Stored data
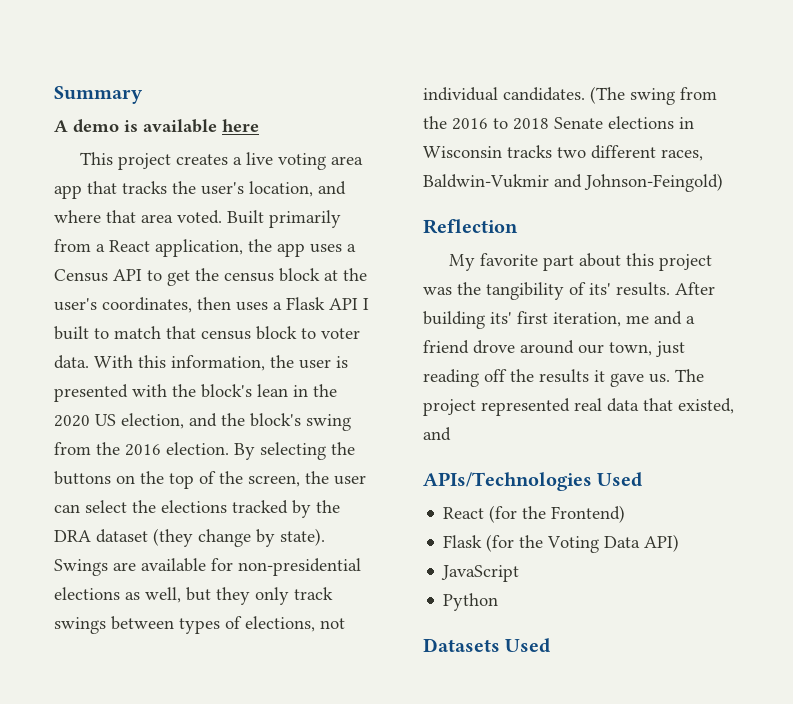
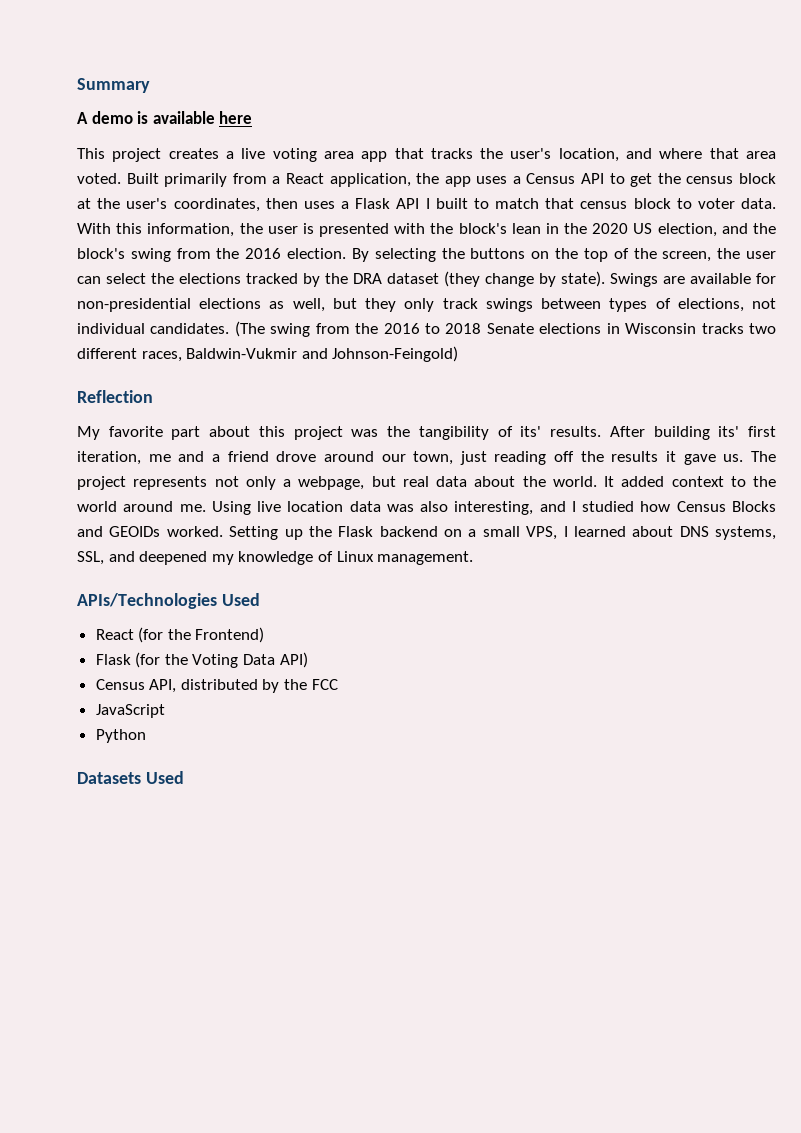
- The project represented real data that existed, and
+ The project represents not only a webpage, but real data about the world. It added context to the world around me. Using live location data was also interesting, and I studied how Census Blocks and GEOIDs worked. Setting up the Flask backend on a small VPS, I learned about DNS systems, SSL, and deepened my knowledge of Linux management.
+ Census API, distributed by the FCC

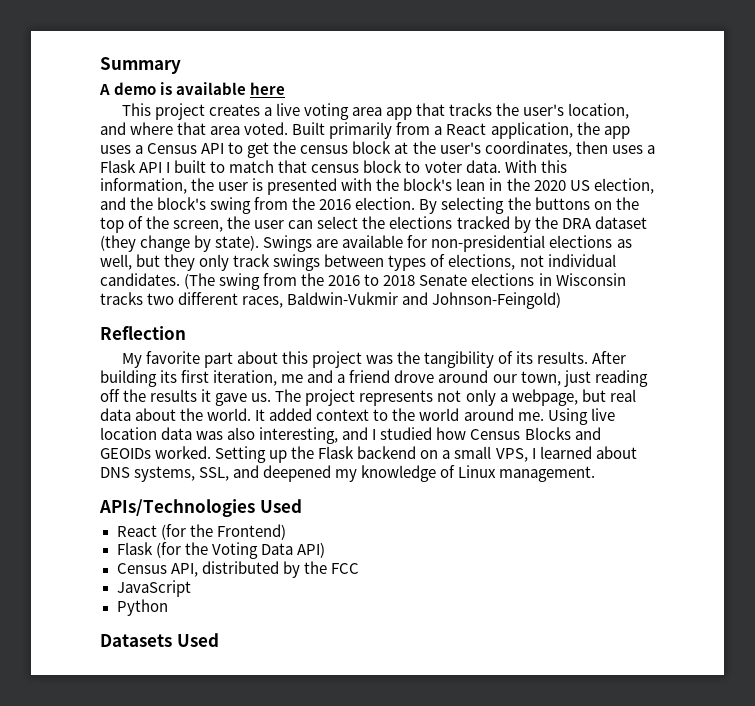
- My favorite part about this project was the tangibility of its' results.
+ My favorite part about this project was the tangibility of its results.
- After building its' first iteration, me and a friend drove around our town, just reading off the results it gave us.
+ After building its first iteration, me and a friend drove around our town, just reading off the results it gave us.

→ **EXERCISE DESCRIPTION**: Leave out the pictures and repeat the remaining data exactly.

→ **COMPLETED TASK**:
- The project represented real data that existed, and
+ The project represents not only a webpage, but real data about the world. It added context to the world around me. Using live location data was also interesting, and I studied how Census Blocks and GEOIDs worked. Setting up the Flask backend on a small VPS, I learned about DNS systems, SSL, and deepened my knowledge of Linux management.
+ Census API, distributed by the FCC

- My favorite part about this project was the tangibility of its' results.
+ My favorite part about this project was the tangibility of its results.
- After building its' first iteration, me and a friend drove around our town, just reading off the results it gave us.
+ After building its first iteration, me and a friend drove around our town, just reading off the results it gave us.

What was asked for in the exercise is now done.